Mr. Spindler also reported that food prices are skyrocketing, with basic commodities quickly disappearing from the market. Many internally displaced people have reported that their food stocks have been looted. Two local hospitals are functioning at reduced capacity. Lack of high-energy food for malnourished children and breastfeeding mothers is becoming critical. There are indications of increasing sexual and gender-based violence, and unaccompanied and separated children.
The population is unable to leave the town due to limited freedom of movement and lack of resources. With farmers unable to reach their fields, harvests are rotting and the risk of missing the upcoming planting season is very high. This means that people may have no crops next year.
Back in Juba, humanitarian partners are mobilizing to respond to the situation in Yei, including provision of food, non-food items and drugs. A date for access is still not certain.
To improve the security situation, the UN is planning to increase its force in the country. The government has already agreed to the deployment of a 4,000-strong regional protection force mandated by the UN Security Council, in addition to the roughly 12,000 UN peacekeepers already serving in the nation.

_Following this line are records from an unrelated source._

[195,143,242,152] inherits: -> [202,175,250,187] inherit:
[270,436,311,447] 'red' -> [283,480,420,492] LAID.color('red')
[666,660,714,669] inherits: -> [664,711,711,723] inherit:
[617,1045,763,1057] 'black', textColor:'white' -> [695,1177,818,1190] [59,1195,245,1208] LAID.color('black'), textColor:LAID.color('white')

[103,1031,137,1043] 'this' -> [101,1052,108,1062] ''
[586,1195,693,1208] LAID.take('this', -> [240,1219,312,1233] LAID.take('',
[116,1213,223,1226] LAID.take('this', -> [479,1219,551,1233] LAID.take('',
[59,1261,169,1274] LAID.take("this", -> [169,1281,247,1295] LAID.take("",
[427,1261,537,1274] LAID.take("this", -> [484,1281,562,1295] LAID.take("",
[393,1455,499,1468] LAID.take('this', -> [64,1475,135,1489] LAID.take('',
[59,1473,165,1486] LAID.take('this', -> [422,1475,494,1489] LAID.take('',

The UN Mission, known as UNMISS, was set up in 2011 after South Sudan gained independence from Sudan. It played a major role in trying to protect civilians when war broke out in 2013 between forces loyal to President Salva Kiir and those of then Vice-President Riek Machar.
Deteriorating security in South Sudan has forced more than 200,000 people to flee the country since a fresh fighting broke out around Juba, the capital, on 8 July 2016, bringing the number of South Sudanese refugees in neighbouring countries to over 1 million.
In South Sudan, more than 1.61 million people are internally displaced and another 261,000 are refugees from Sudan, DRC, Ethiopia, and Central African Republic.